:: Task directions ::
What is needed is a verbatim copy of every record below, with the pictures left out.

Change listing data
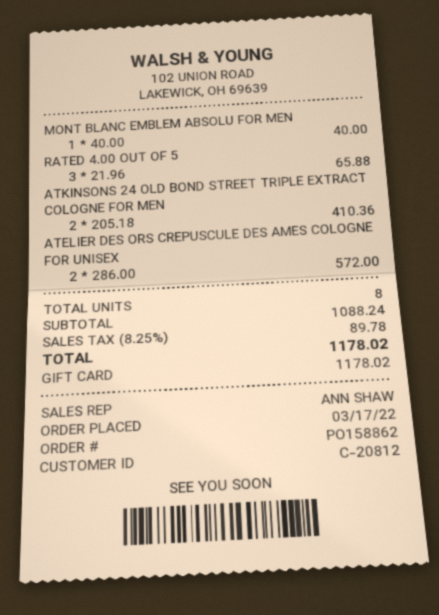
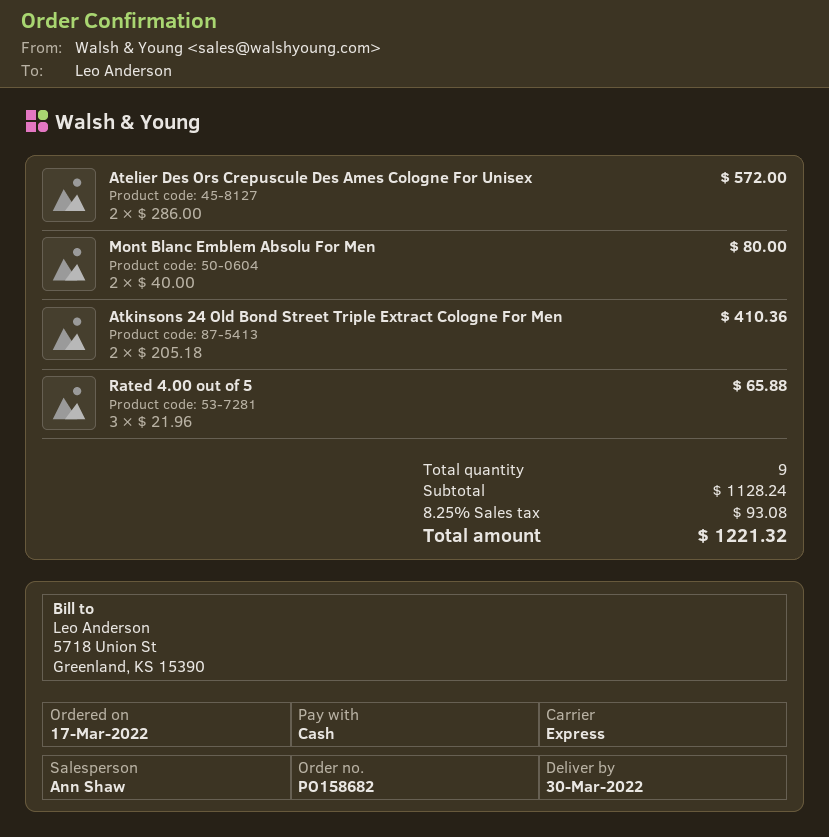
order number: PO158862 -> PO158682
payment method: gift card -> cash
MONT BLANC EMBLEM ABSOLU FOR MEN: 1 x 40.00 = 40.00 -> 2 x 40.00 = 80.00
total quantity: 8 -> 9
subtotal: 1088.24 -> 1128.24
tax: 8.25% = 89.78 -> 8.25% = 93.08
total: 1178.02 -> 1221.32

:: Answer space ::
order number: PO158862 -> PO158682
payment method: gift card -> cash
MONT BLANC EMBLEM ABSOLU FOR MEN: 1 x 40.00 = 40.00 -> 2 x 40.00 = 80.00
total quantity: 8 -> 9
subtotal: 1088.24 -> 1128.24
tax: 8.25% = 89.78 -> 8.25% = 93.08
total: 1178.02 -> 1221.32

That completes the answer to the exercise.